May not be the case at all for you - but just thought it worth a mention.
Fingers and legs crossed it was a one off


----------



## Jeanie (Jan 23, 2012)

Do u know what ye hot the nail on the head. I was in hols for a week and I'm I'm only home since Sunday night. Yesterday would only make me home 2days. 
Awh a pee to say she missed me.
How sweet tilly. Lol


Jeanie 😉
http://pdgm.pitapata.com/xfpV.png?Q1pT6eHd


----------



## anndante (Oct 26, 2011)

Polly had one day about 9 months old where she did it in the house. Strange. Not done it since.


----------



## jos (Feb 9, 2012)

Jeanie said:


> Do u know what ye hot the nail on the head. I was in hols for a week and I'm I'm only home since Sunday night. Yesterday would only make me home 2days.
> Awh a pee to say she missed me.
> How sweet tilly. Lol
> 
> ...


There you go - she just wanted to let you know how special you are to her


----------



## Ali79 (Mar 30, 2011)

Well...... I dropped Madeleine (daughter) and friend off at 10pm to go clubbing on Saturday and when I came home Beau needed to go out for a wee. When I let her in she was covered in poo so I bathed her and then wrapped her in my lovely fluffy blanket as she was shivering and I felt sorry for her.
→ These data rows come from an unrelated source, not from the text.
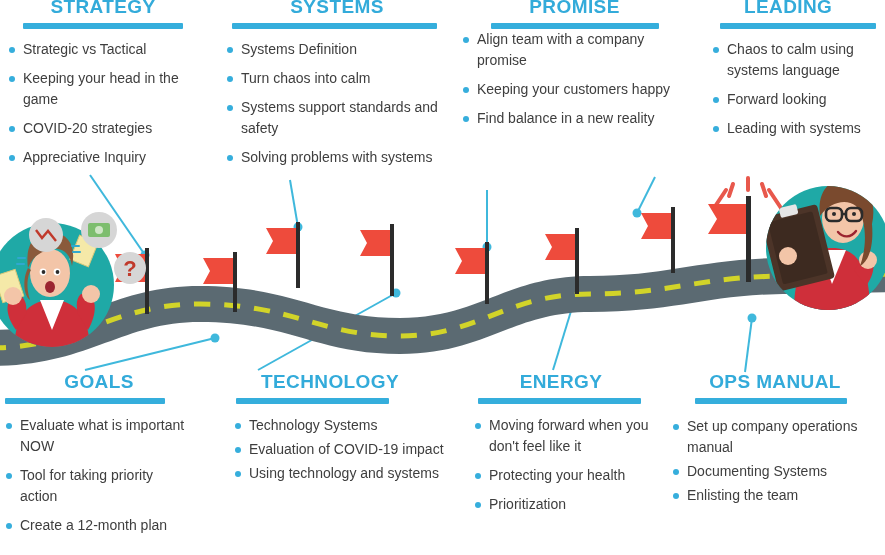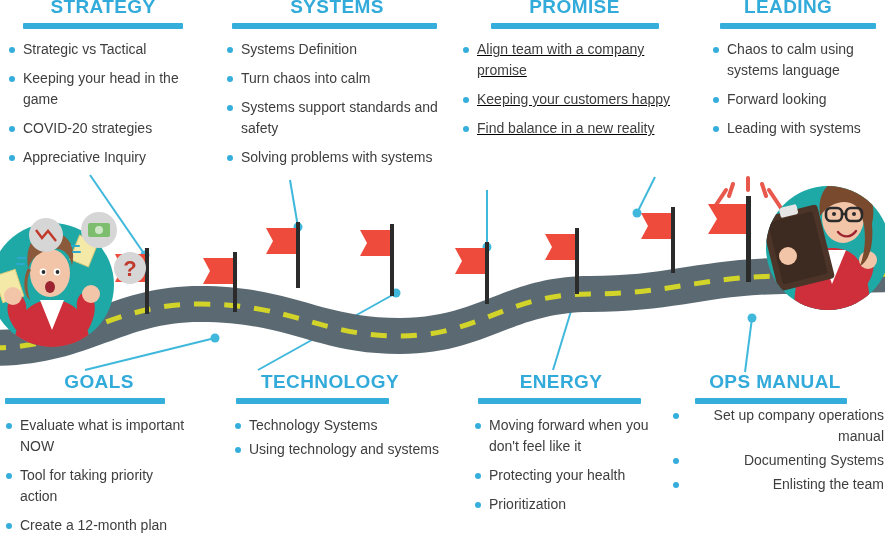--- a/index.html
+++ b/index.html
@@ -259,7 +259,7 @@
   <div class="col" style="left:462px;top:-4px;width:225px;">
     <div class="col-head">PROMISE</div>
     <div class="col-rule" style="width:168px;margin-left:29px;"></div>
-    <ul class="bul" style="margin-top:10px;text-decoration:underline;">
+    <ul class="bul" style="margin-top:0;">
       <li>Align team with a company promise</li>
       <li>Keeping your customers happy</li>
       <li>Find balance in a new reality</li>

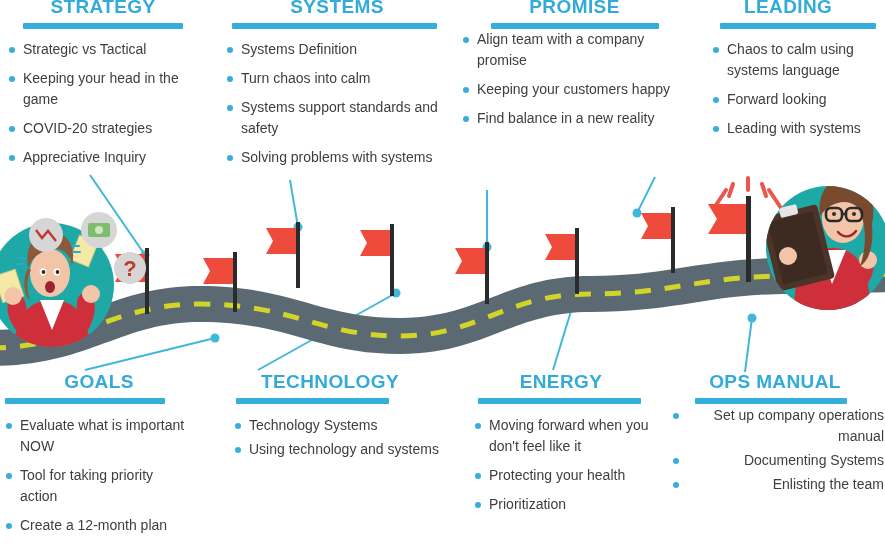--- a/index.html
+++ b/index.html
@@ -308,7 +308,7 @@
   <div class="col" style="left:666px;top:371px;width:218px;">
     <div class="col-head">OPS MANUAL</div>
     <div class="col-rule" style="width:152px;margin-left:29px;"></div>
-    <ul class="bul tight" style="margin-top:1px;margin-left:6px;text-align:right;">
+    <ul class="bul tight" style="margin-top:12px;margin-left:6px;">
       <li>Set up company operations manual</li>
       <li>Documenting Systems</li>
       <li>Enlisting the team</li>

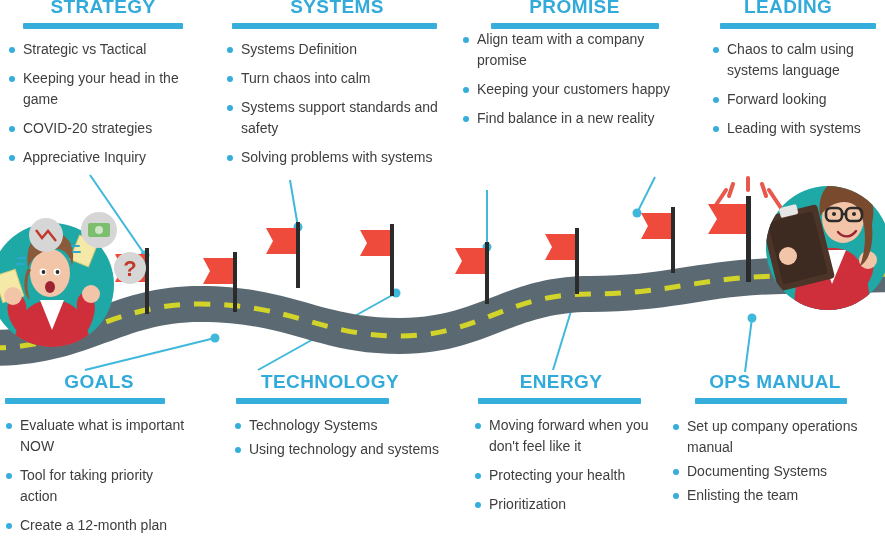--- a/index.html
+++ b/index.html
@@ -291,6 +291,7 @@
     <div class="col-rule" style="width:153px;margin-left:14px;"></div>
     <ul class="bul tight" style="margin-top:11px;margin-left:12px;">
       <li>Technology Systems</li>
+      <li>Evaluation of COVID-19 impact</li>
       <li>Using technology and systems</li>
     </ul>
   </div>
When she was properly dry I went to lock doors etc and she ran into my bedroom and weed all over my king sized quilt  I was up until gone 1 am washing the quilt, cover etc!!! I think she was doing it as a pay back for bathing her so late at night as she quite liked the smell of eau de poo  x


----------



## Tressa (Aug 31, 2010)

Not funny when they pee on your bed, but a very amusing thread all the same


----------



## Jeanie (Jan 23, 2012)

Lol at the stories. I think I'd freak If she did it on my bed. That's just sweet Nasty. 
As ye would say in uk. "little tinkers" 


Jeanie 😉
http://pdgm.pitapata.com/xfpV.png?Q1pT6eHd


----------



## colpa110 (Jul 5, 2011)

How is Tilly now ....is she 100% well again now??


----------



## Jeanie (Jan 23, 2012)

Hi colin. 
Ya well I would say 99%. 
She's still as fussy as ever with her eating and I didn't know is it me but she seems to get tired on walks very quick. 
How's Betty's skin?? 


Jeanie 😉
http://pdgm.pitapata.com/xfpV.png?Q1pT6eHd


----------



## colpa110 (Jul 5, 2011)

Jeanie said:


> Hi colin.
> Ya well I would say 99%.
> She's still as fussy as ever with her eating and I didn't know is it me but she seems to get tired on walks very quick.
> How's Betty's skin??
> ...


Betty went for her second desensitising jab last night so still very early day as it can take up to a year to see any results....we had to learn how to inject her oursleves On the plus side the vet said her ears were only slightly inflamed and overall her skin is not too pink...so could be much worse....at training the other night there was a poor Westie with bald feet and tail where he chews so much...hope Betty never get that bad xx


----------



## Jeanie (Jan 23, 2012)

God that's so bad Colin. Really hope you see signs of relief soon. 
Tilly is by no means that bad. Just a but of itching. She does it with her teeth which makes me think that's what's causing her Matt's at the mo. 


Jeanie 😉
http://pdgm.pitapata.com/xfpV.png?Q1pT6eHd


----------



## Jeanie (Jan 23, 2012)

She done it again?????? 

Had her friend marley here for the day. 
They spent 4hours solid playing and slept for 2 and then had another hour and a half of play. 
Marley went home we continued our usual routine. 
I put a towel at the end of the bed which Tilly lies on. Went in to brush my teeth and when I came back she had peed on the towel???? (which she has never done) 


Is it a coincidence??



Jeanie x


----------



## Laura(L)Izzie (Sep 9, 2011)

Izzie did it on tuesday! I couldn't believe it, I was sure it would have been Poppy, but she was dry and Izzie wasn't, I was shocked, but she hasn't done it for well over a year, so I just let it go as an accident, must be something going on this week?


----------